Beginning with the line that holds "赵震 | 综合成绩: 61.6 -> 61.3" and ending with the last line, please repeat the entries exactly and omit the pictures.

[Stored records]
+ + +
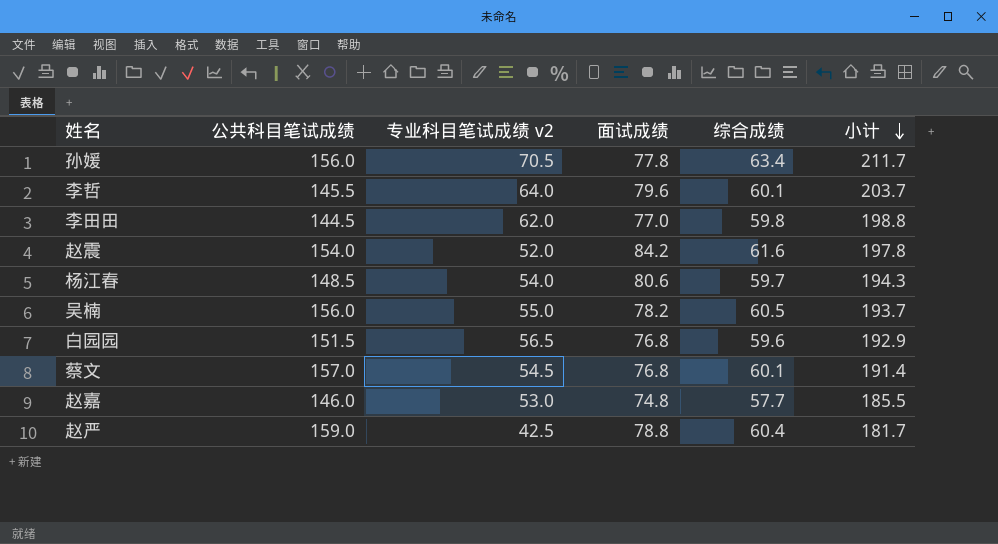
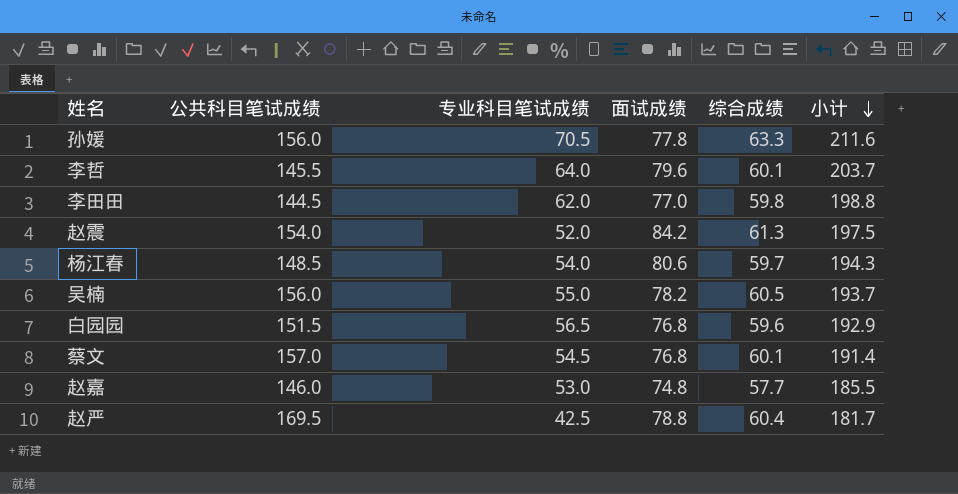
column name: 专业科目笔试成绩 v2 -> 专业科目笔试成绩
孙媛 | 综合成绩: 63.4 -> 63.3
孙媛 | 小计: 211.7 -> 211.6
赵震 | 综合成绩: 61.6 -> 61.3
赵震 | 小计: 197.8 -> 197.5
赵严 | 公共科目笔试成绩: 159.0 -> 169.5

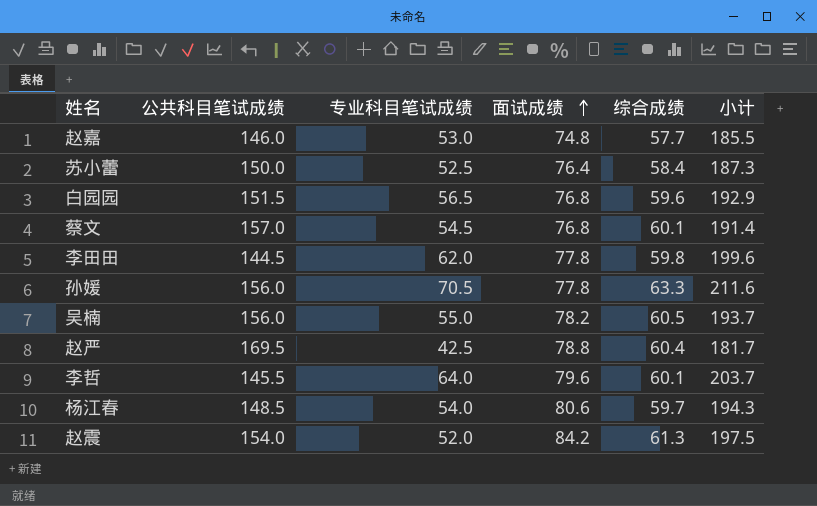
row order: 小计 descending -> 面试成绩 ascending
row 苏小蕾: none -> 150.0 | 52.5 | 76.4 | 58.4 | 187.3
李田田 | 面试成绩: 77.0 -> 77.8
李田田 | 小计: 198.8 -> 199.6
+ + +
*RESPONSE TO THE TASK*
赵震 | 综合成绩: 61.6 -> 61.3
赵震 | 小计: 197.8 -> 197.5
赵严 | 公共科目笔试成绩: 159.0 -> 169.5

row order: 小计 descending -> 面试成绩 ascending
row 苏小蕾: none -> 150.0 | 52.5 | 76.4 | 58.4 | 187.3
李田田 | 面试成绩: 77.0 -> 77.8
李田田 | 小计: 198.8 -> 199.6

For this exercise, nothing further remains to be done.